------ Data for analysis ------

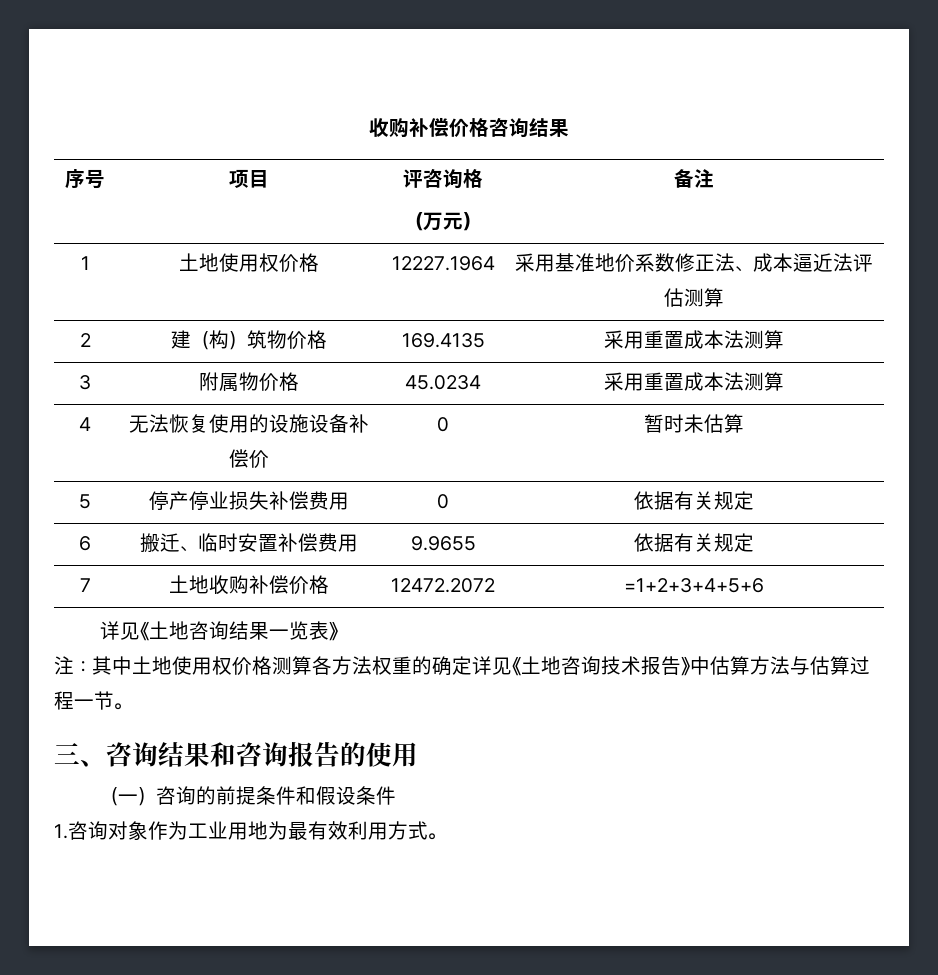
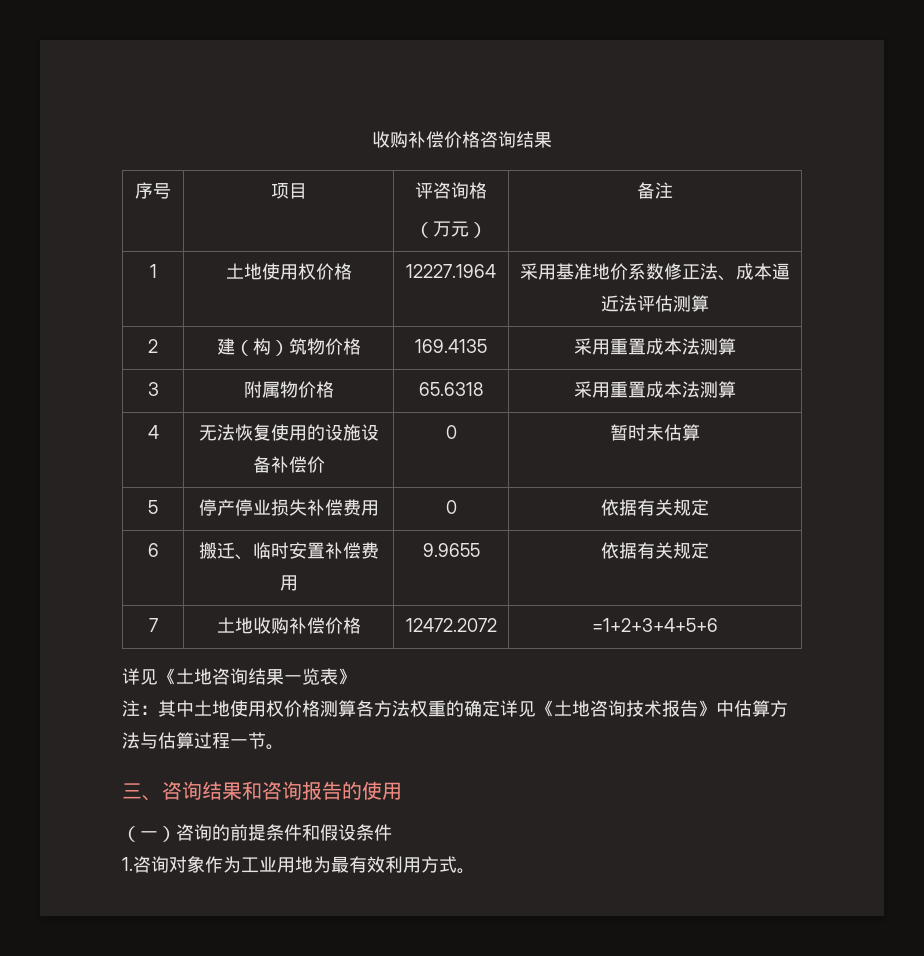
- 3 | 附属物价格 | 45.0234 | 采用重置成本法测算
+ 3 | 附属物价格 | 65.6318 | 采用重置成本法测算

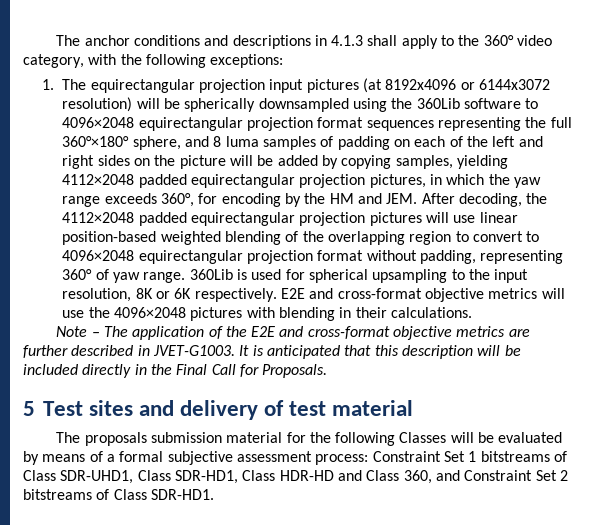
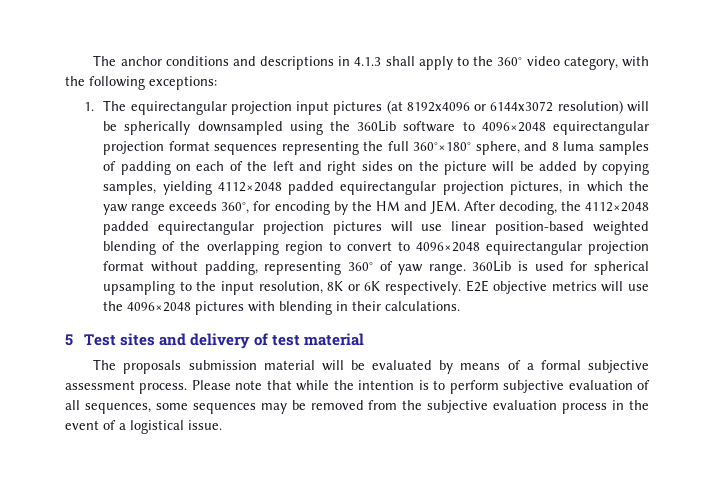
- E2E and cross-format objective metrics will use the 4096×2048 pictures with blending in their calculations.
+ E2E objective metrics will use the 4096×2048 pictures with blending in their calculations.
- Note – The application of the E2E and cross-format objective metrics are further described in JVET-G1003. It is anticipated that this description will be included directly in the Final Call for Proposals.
- The proposals submission material for the following Classes will be evaluated by means of a formal subjective assessment process: Constraint Set 1 bitstreams of Class SDR-UHD1, Class SDR-HD1, Class HDR-HD and Class 360, and Constraint Set 2 bitstreams of Class SDR-HD1.
+ The proposals submission material will be evaluated by means of a formal subjective assessment process. Please note that while the intention is to perform subjective evaluation of all sequences, some sequences may be removed from the subjective evaluation process in the event of a logistical issue.

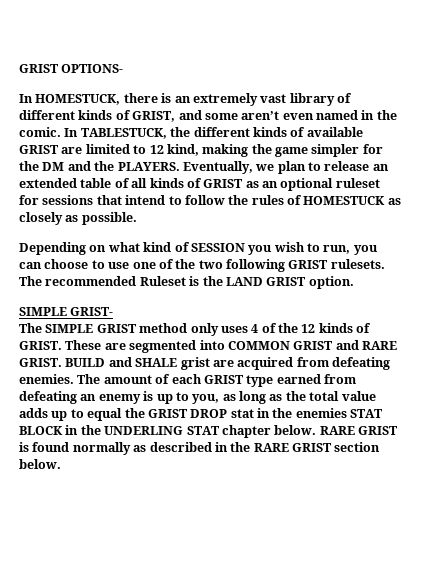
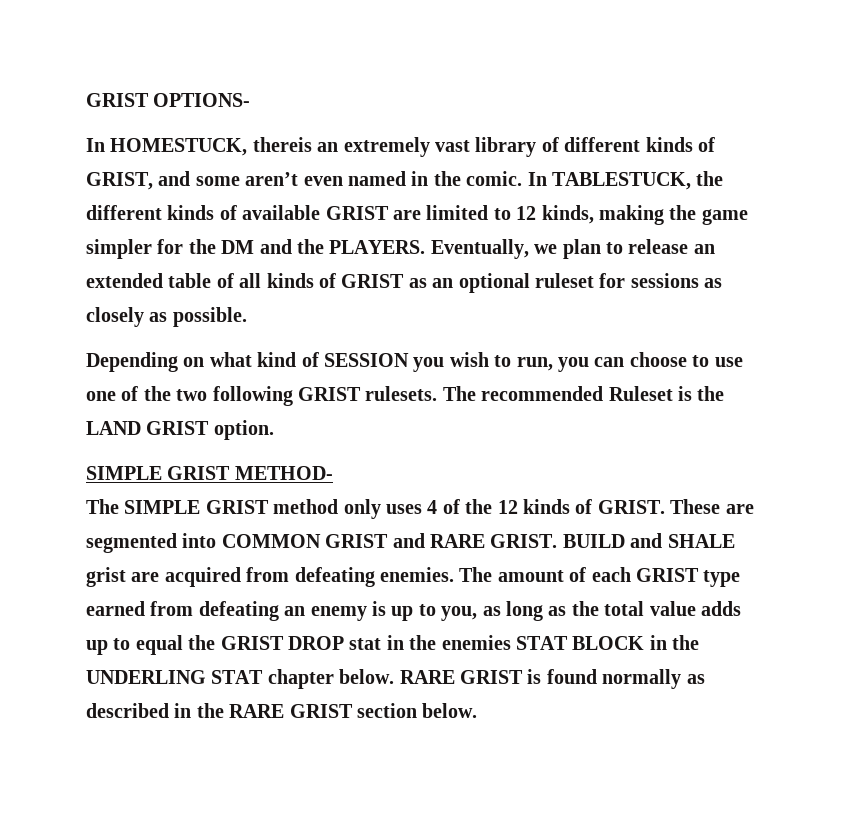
- In HOMESTUCK, there is an extremely vast library of different kinds of GRIST, and some aren’t even named in the comic.
+ In HOMESTUCK, thereis an extremely vast library of different kinds of GRIST, and some aren’t even named in the comic.
- In TABLESTUCK, the different kinds of available GRIST are limited to 12 kind, making the game simpler for the DM and the PLAYERS.
+ In TABLESTUCK, the different kinds of available GRIST are limited to 12 kinds, making the game simpler for the DM and the PLAYERS.
- Eventually, we plan to release an extended table of all kinds of GRIST as an optional ruleset for sessions that intend to follow the rules of HOMESTUCK as closely as possible.
+ Eventually, we plan to release an extended table of all kinds of GRIST as an optional ruleset for sessions as closely as possible.
- SIMPLE GRIST-
+ SIMPLE GRIST METHOD-

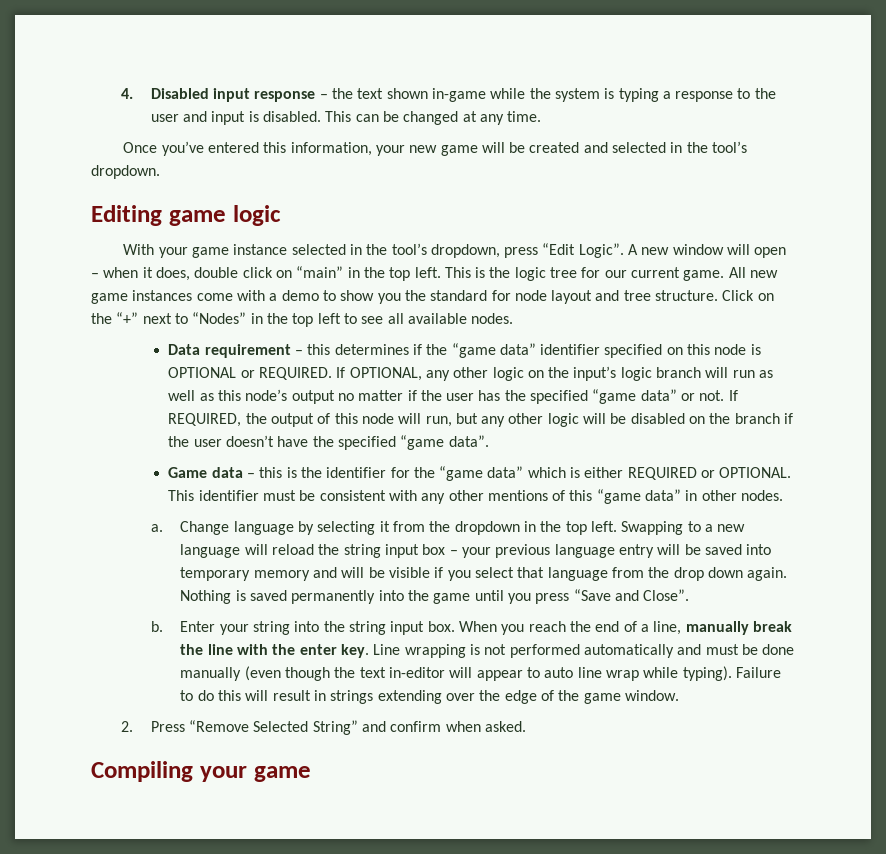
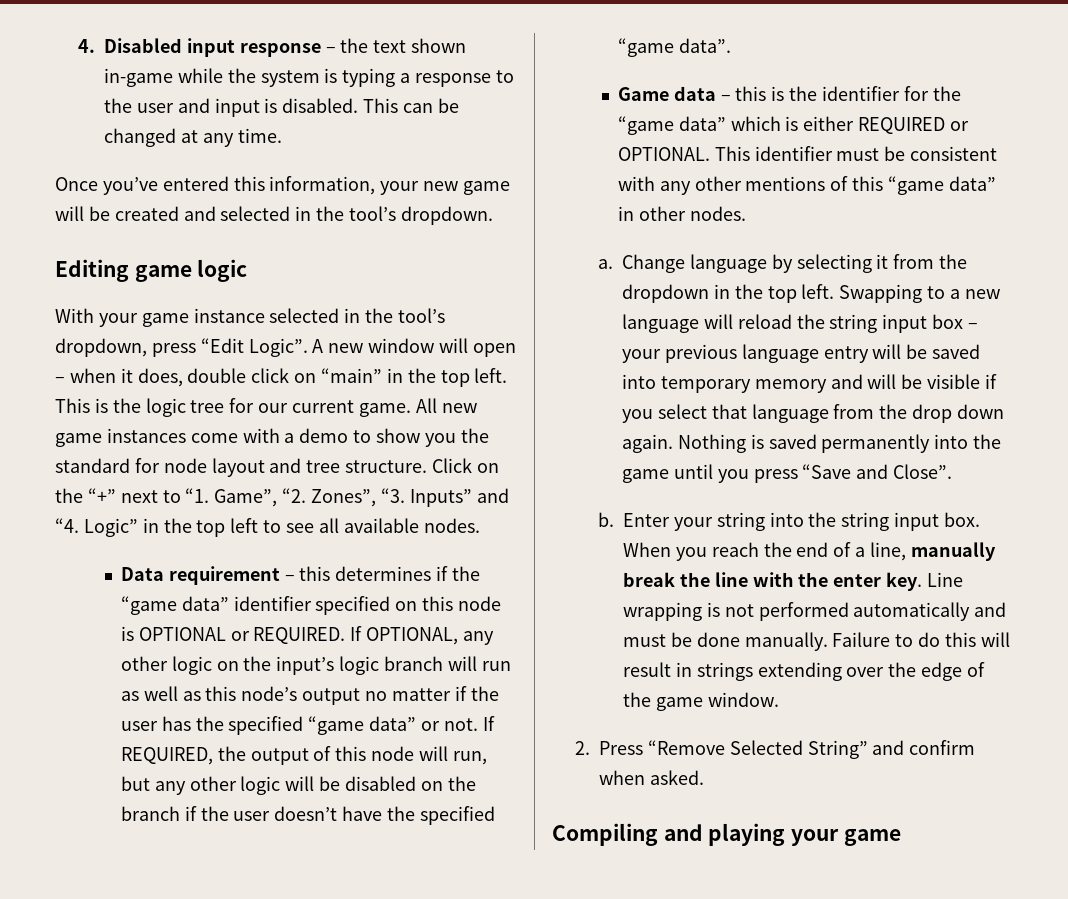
- Click on the “+” next to “Nodes” in the top left to see all available nodes.
+ Click on the “+” next to “1. Game”, “2. Zones”, “3. Inputs” and “4. Logic” in the top left to see all available nodes.
- Line wrapping is not performed automatically and must be done manually (even though the text in-editor will appear to auto line wrap while typing).
+ Line wrapping is not performed automatically and must be done manually.
- Compiling your game
+ Compiling and playing your game

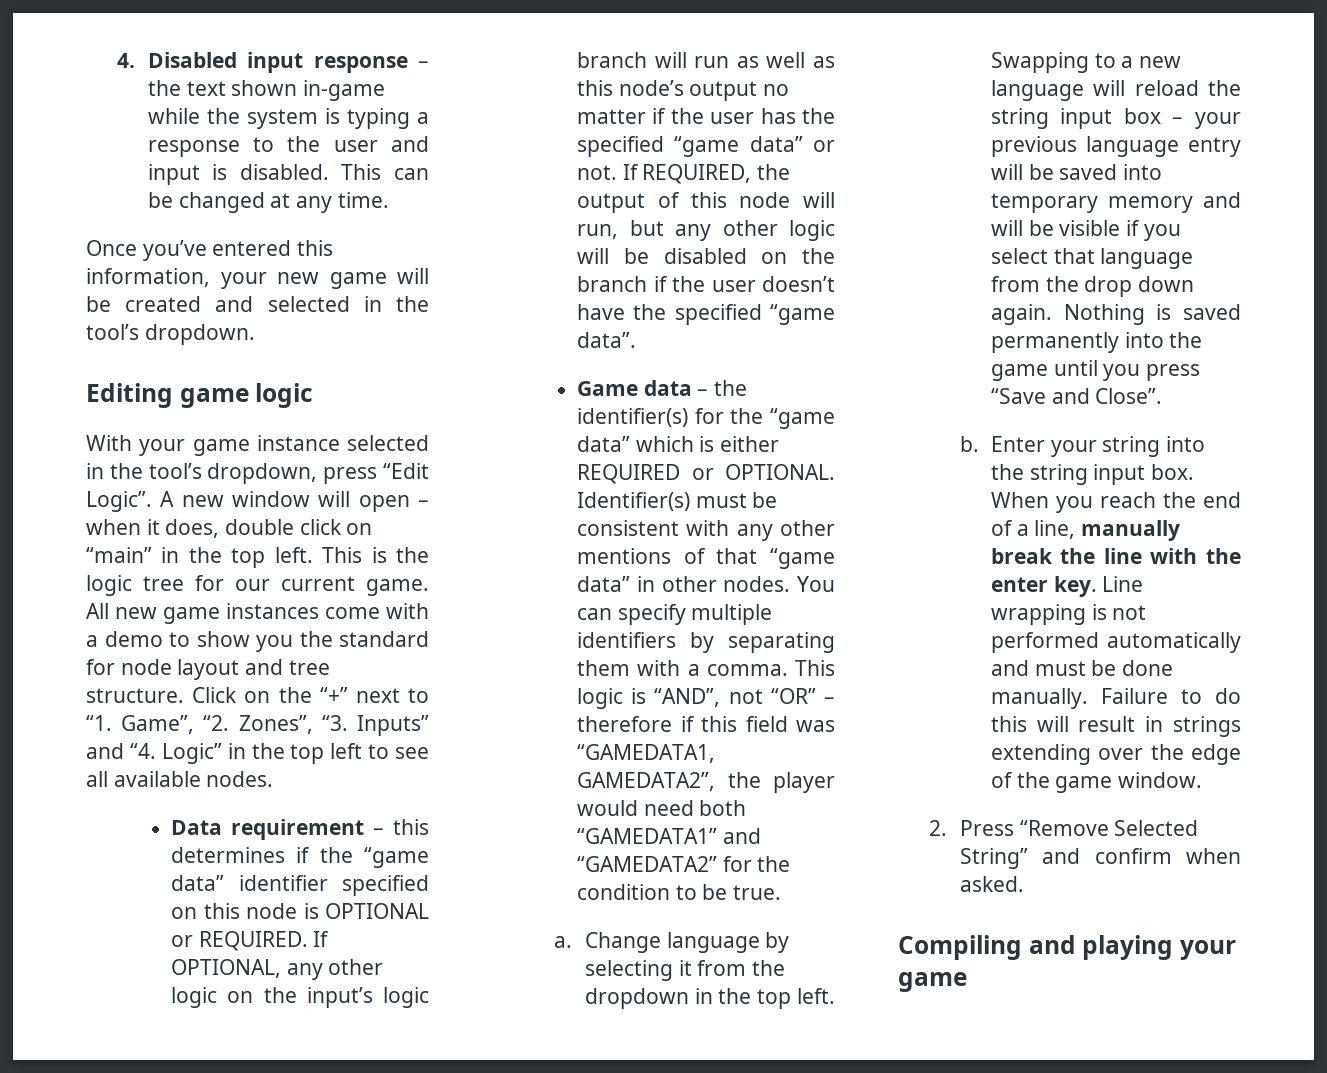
- Game data – this is the identifier for the “game data” which is either REQUIRED or OPTIONAL.
+ Game data – the identifier(s) for the “game data” which is either REQUIRED or OPTIONAL.
- This identifier must be consistent with any other mentions of this “game data” in other nodes.
+ Identifier(s) must be consistent with any other mentions of that “game data” in other nodes. You can specify multiple identifiers by separating them with a comma. This logic is “AND”, not “OR” – therefore if this field was “GAMEDATA1, GAMEDATA2”, the player would need both “GAMEDATA1” and “GAMEDATA2” for the condition to be true.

------

Exercise goal:
The answer must be the lines above from the one containing "65.6318 | 采用重置成本法测算" through the one containing "In HOMESTUCK, thereis", reproduced exactly, with no pictures and nothing else.

Solution to this exercise:
+ 3 | 附属物价格 | 65.6318 | 采用重置成本法测算

- E2E and cross-format objective metrics will use the 4096×2048 pictures with blending in their calculations.
+ E2E objective metrics will use the 4096×2048 pictures with blending in their calculations.
- Note – The application of the E2E and cross-format objective metrics are further described in JVET-G1003. It is anticipated that this description will be included directly in the Final Call for Proposals.
- The proposals submission material for the following Classes will be evaluated by means of a formal subjective assessment process: Constraint Set 1 bitstreams of Class SDR-UHD1, Class SDR-HD1, Class HDR-HD and Class 360, and Constraint Set 2 bitstreams of Class SDR-HD1.
+ The proposals submission material will be evaluated by means of a formal subjective assessment process. Please note that while the intention is to perform subjective evaluation of all sequences, some sequences may be removed from the subjective evaluation process in the event of a logistical issue.

- In HOMESTUCK, there is an extremely vast library of different kinds of GRIST, and some aren’t even named in the comic.
+ In HOMESTUCK, thereis an extremely vast library of different kinds of GRIST, and some aren’t even named in the comic.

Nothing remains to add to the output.